After Microsoft moves its servers back to the USA, German state's privacy commissioner advises schools not to use Office 365

Originally published at: https://boingboing.net/2019/07/11/hesse-nein-danke.html

1 Like

Wasn’t the German government allowed to spy on its own citizens or has something changed since this was a thing?

Different things: The ruling you mention allows German law enforcement agencies to intercept data from internet nodes (specifically DE-CIX), when that data belongs to German citizens. (I forgo the rant why that is technically nonsense…) The advice Cory mentions is because now some US agency might request data of German citizens. I don’t like getting spied on by anyone, but getting spied on by the US is more unsettling to me than being spied on by my own government.

3 Likes

Yeah i do know they’re different things, my question was if anything had changed on the ruling i linked to since i know things can change quickly sometimes, and not being German its not something i would usually stay on top of.

Ah, sorry. DE-CIX filed a lawsuit (precisely: Verfassungsbeschwerde) in October 2018 at the Federal Constitutional Court (Bundesverfassungsgericht).

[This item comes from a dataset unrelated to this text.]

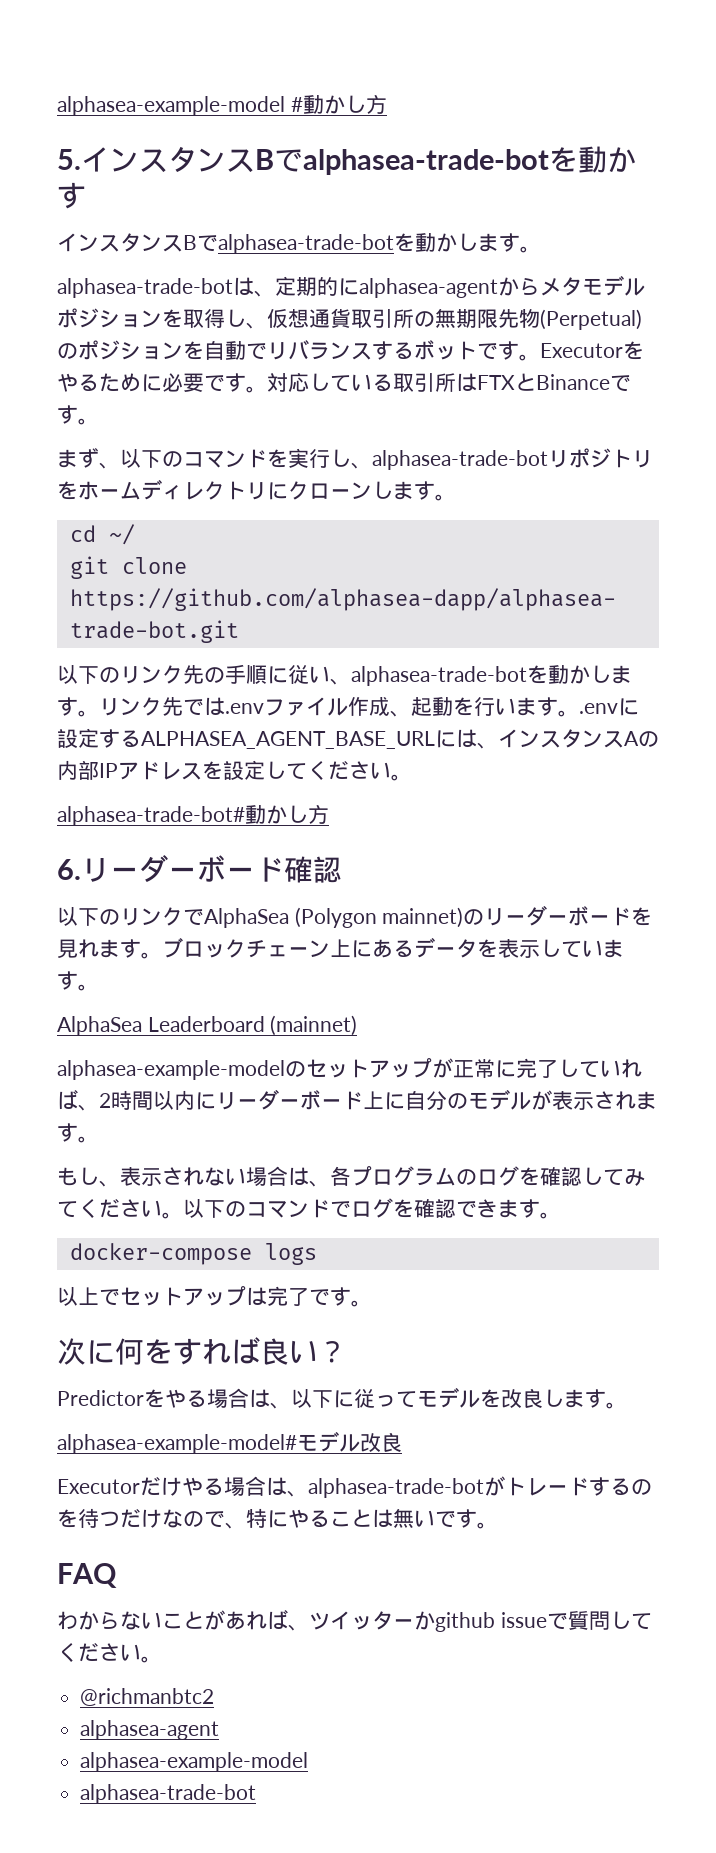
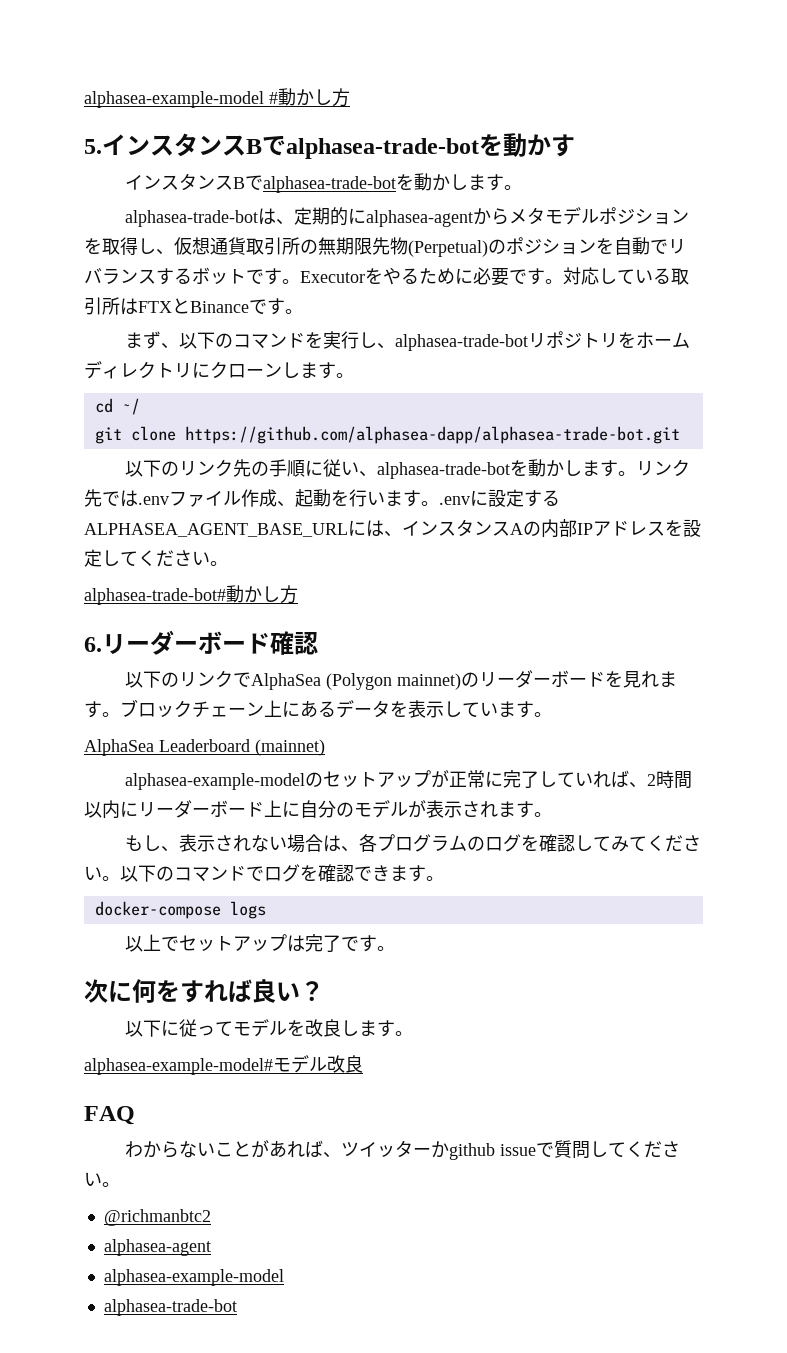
[57,1388,291,1409] Predictorをやる場合は、 -> (324, 991) none
[57,1476,652,1498] [57,1508,498,1529] // Executorだけやる場合は、alphasea-trade-botがトレードするのを待つだけなので、特にやることは無いです。 -> (363, 1064) none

IANAL, but I think this means the ruling of the Federal Administrative Court (Bundesverwaltungsgericht) from May is suspended until this case is decided.

Feed this article to a translator of your choice for more information :slight_smile:

5 Likes

Thanks! I’m just peripherally aware of some of these developments and i like to track them when i can since it can be pertinent in tangentially related topics (like this one).

That’s just the state of Hessen though. Other German states are unfortunately becoming more Microsoft-friendly. https://www.zdnet.com/article/windows-scores-a-win-over-linux-as-another-state-decides-to-switch/

1 Like

I’d be curious to know more about Microsoft’s always-tortuous product planning here.

Their o365 data location page says that Germany is still a thing, with two locations; but their little press piece says that they started a cloud-something for Germany in 2015; but are currently not accepting new customers for it, and doing security updates only; with the shiny new o365 Germany becoming an option in Q4 2019 and 2020.

Does anyone know what happened to the 2015-era offering that makes putting it on life support, before the replacement is ready, and prodding existing customers to try to get them to move, attractive? It suggests that divergence between the Germany special case and their mainline code became too great; but it’s not obvious why “HDDs will live in Germany and for legal purposes some German company will operate the place” would require any changes beyond localization.

Seems like there’s probably a story, whether of haste, hubris, or spite; of how it came to this, and presumably a weird mutant stepchild of azure-stuff that they want to dispose of as quickly as possible; rather than just doing the seemingly-obvious thing and keeping the German operation a more or less identical copy of their other locations. This awkward transition from their original offering, whatever exactly it was, to the shiny, new, not-actually-fully-built-yet one is unlikely to be pleasing anyone(see TFA) so they aren’t doing it for their amusement; and there has to be a good backstory if things got weird enough that they can’t just quietly nudge operations there back toward uniformity.

It’s especially odd when they have a second arms-length foreign outpost (Office 365 operated by 21Vianet in China); and that one has no analogous reports of a discontinuity of operations; despite presumably having at least the same difficulties of 3rd party operation, jurisdictional differences; and localization.

1 Like

I am not sure who operates the Office 365 service, but the knack for Azure in Germany was, that Microsoft passed all operation of the service to T-Systems (i.e. Deutsche Telekom), which would technically protect the data from the CLOUD Act. The location in Magdeburg that is mentioned in the link is the same as for their other cloud offerings.

The problem is, that according to this article (heise News, in German) this product was not well received, and it’s probably “just” a business decision to phase it out. Another article on the same site discusses the inherent conflict between the US CLOUD Act and the European GDPR. If Microsoft operated Office 365 on top of T-Systems Azure, I guess they where in a catch-22.

1 Like

This topic was automatically closed after 5 days. New replies are no longer allowed.